A proposta de alteração do art. 1.247 do Código Civil deve ser acatada quanto ao aprimoramento da proteção ao terceiro de boa-fé, mas rejeitada quanto à pretensão de supressão do caput do dispositivo.

22/2/2024

I. Introdução

No dia 24 de agosto de 2023, o presidente do Senado Federal instituiu uma equipe de especialistas com o objetivo de balizar o processo legislativo de modernização e alteração do Código Civil Brasileiro. A Comissão de Juristas é liderada por Luis Felipe Salomão, que ocupa o cargo de Presidente, e Marco Aurélio Bellizze, que atua como vice-presidente, ambos membros do STJ. A Relatoria Geral está sob a responsabilidade dos professores Rosa Maria Andrade Nery e Flávio Tartuce.

Para concretizar o seu objetivo, a Comissão foi dividida em nove grupos de trabalho, correspondentes aos livros do Código Civil, considerando-se a pretensão de inclusão de um novo, que versaria sobre o direito digital.

Veio a público, recentemente, o “Parecer da Subcomissão de Direito das Coisas”, disponível no sítio eletrônico do Senado Federal.1 

Conforme o texto apresentado pela referida Subcomissão, a redação do atual art. 1.247 do Código Civil sofreria sensível alteração, a abranger a completa supressão do seu caput. 

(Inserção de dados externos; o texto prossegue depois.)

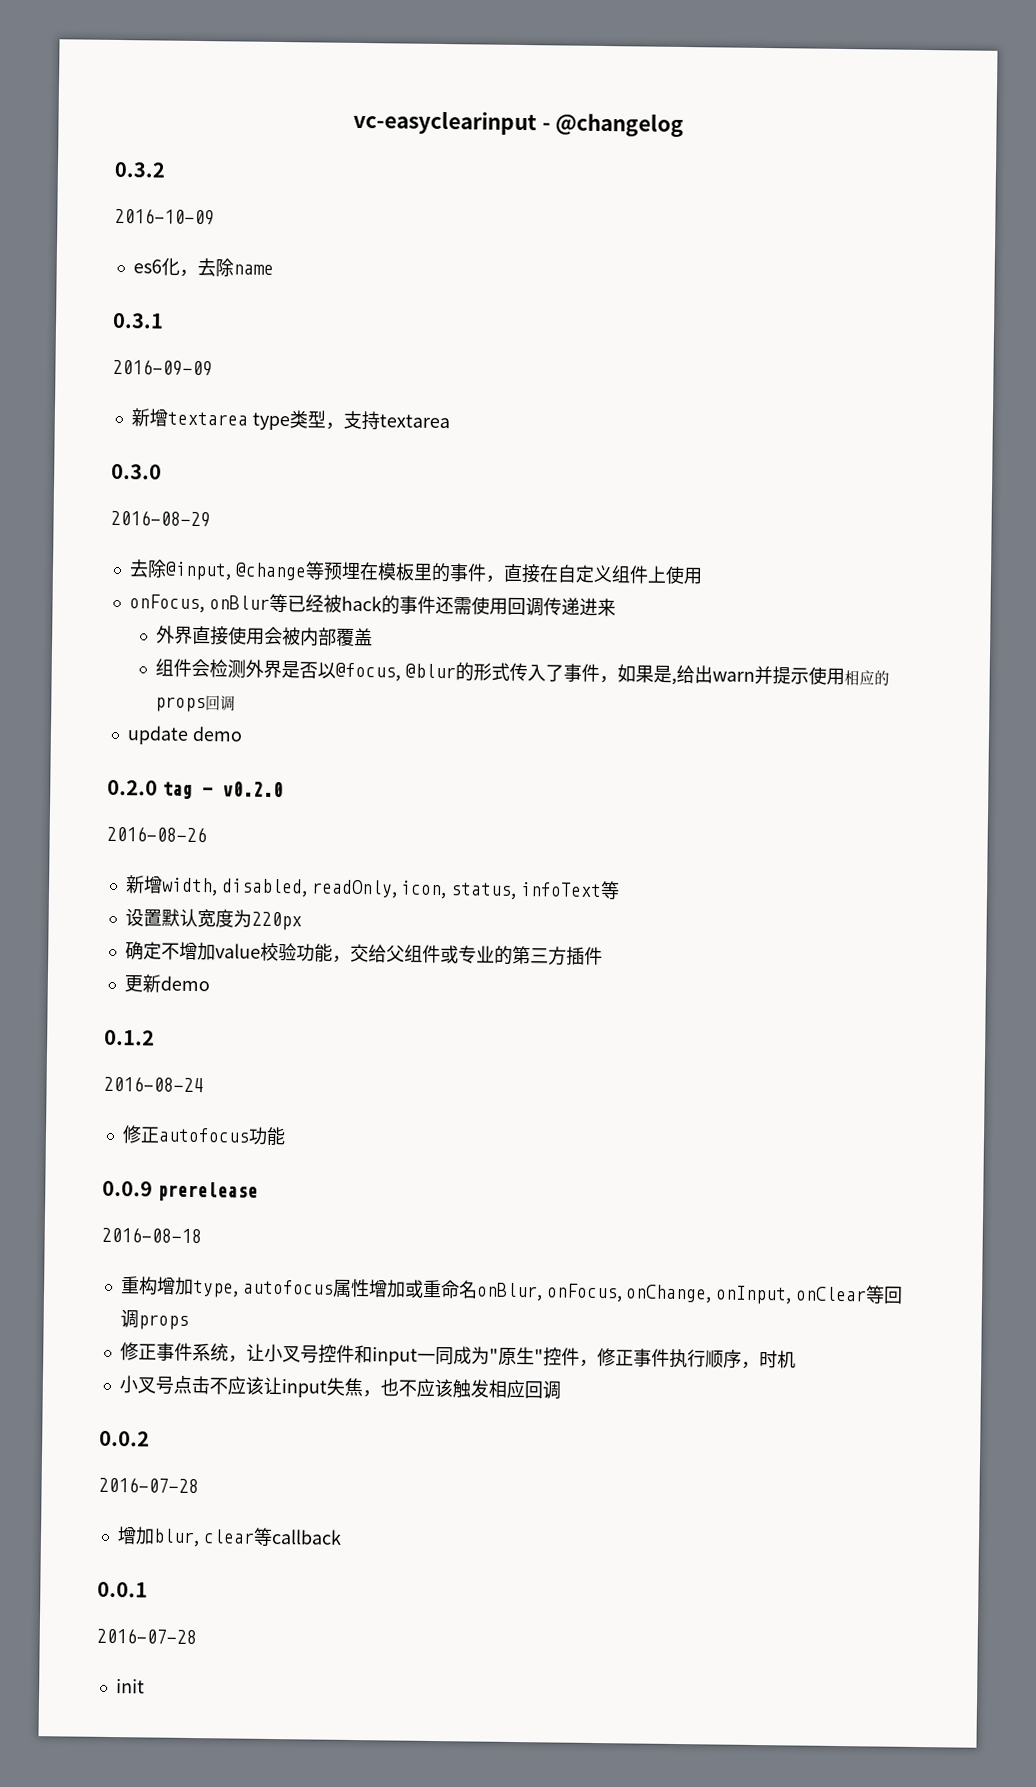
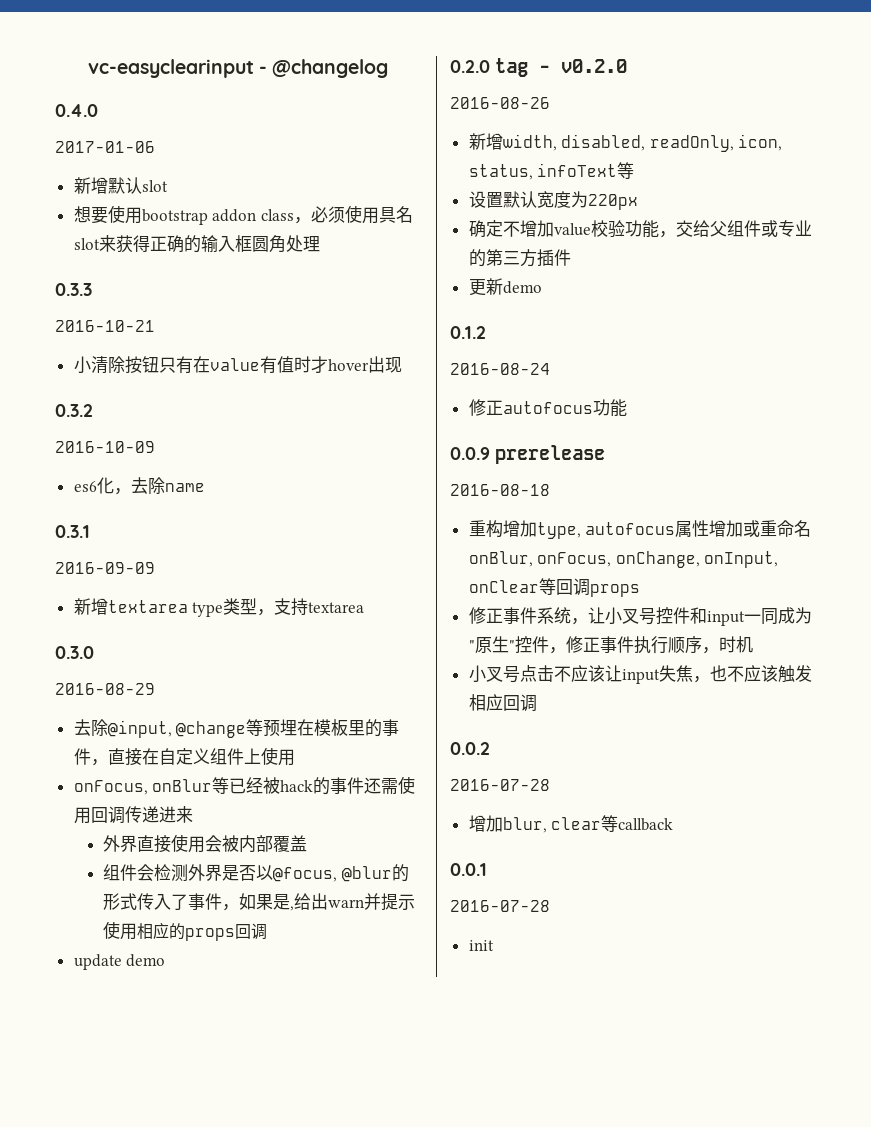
+ 0.4.0
+ 2017-01-06
+ 新增默认slot
+ 想要使用bootstrap addon class，必须使用具名slot来获得正确的输入框圆角处理
+ 0.3.3
+ 2016-10-21
+ 小清除按钮只有在value有值时才hover出现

A proposta resultaria na extirpação de uma regra expressa do âmbito do Código Civil e, ainda, prejudicaria a compreensão de outra, embutida no texto excluído. Conquanto se possa sustentar a manutenção dessas regras no sistema da lei 6.015/73 (e.g., art. 212, caput e p. único), ponto que o Parecer não considerou, de toda forma a modificação se apresentaria inconveniente e prejudicial.

As pretensões do reformador, sobretudo para adaptar o Código Civil aos avanços da lei 13.097/15 (art. 54), podem ser concretizadas sem prejuízo da manutenção do atual texto do art. 1.247, caput, do mesmo diploma. De igual modo, a manutenção da redação do caput não representa qualquer antinomia perante os textos que se pretende enxertar no dispositivo.

É o que se passa a demonstrar por meio dessa sintética avaliação.

II. As alterações textuais

Para início de análise, destaque-se a comparação entre o texto atual e as sugestões de alterações contidas no Parecer, conforme segue:

III. Objetivos das alterações propostas

Pelo simples cotejo entre o texto em vigor e as alterações pretendidas, percebe-se que a preocupação da reforma consiste em adaptar o disposto no art. 1.247 do Código Civil à situação do terceiro de boa-fé. Principalmente para a harmonização do texto aos avanços estabelecidos pelas regras heterotópicas previstas no art. 54 da lei 13.097/15:

“Art. 54. Os negócios jurídicos que tenham por fim constituir, transferir ou modificar direitos reais sobre imóveis são eficazes em relação a atos jurídicos precedentes, nas hipóteses em que não tenham sido registradas ou averbadas na matrícula do imóvel as seguintes informações:

  1. registro de citação de ações reais ou pessoais reipersecutórias;
  2. averbação, por solicitação do interessado, de constrição judicial, de que a execução foi admitida pelo juiz ou de fase de cumprimento de sentença, procedendo-se nos termos previstos no art. 828 da lei 13.105, de 16 de março de 2015 (CPC);
  3. averbação de restrição administrativa ou convencional ao gozo de direitos registrados, de indisponibilidade ou de outros ônus quando previstos em lei; e
  4. averbação, mediante decisão judicial, da existência de outro tipo de ação cujos resultados ou responsabilidade patrimonial possam reduzir seu proprietário à insolvência, nos termos do inciso IV do caput do art. 792 da lei 13.105, de 16 de março de 2015 (CPC).”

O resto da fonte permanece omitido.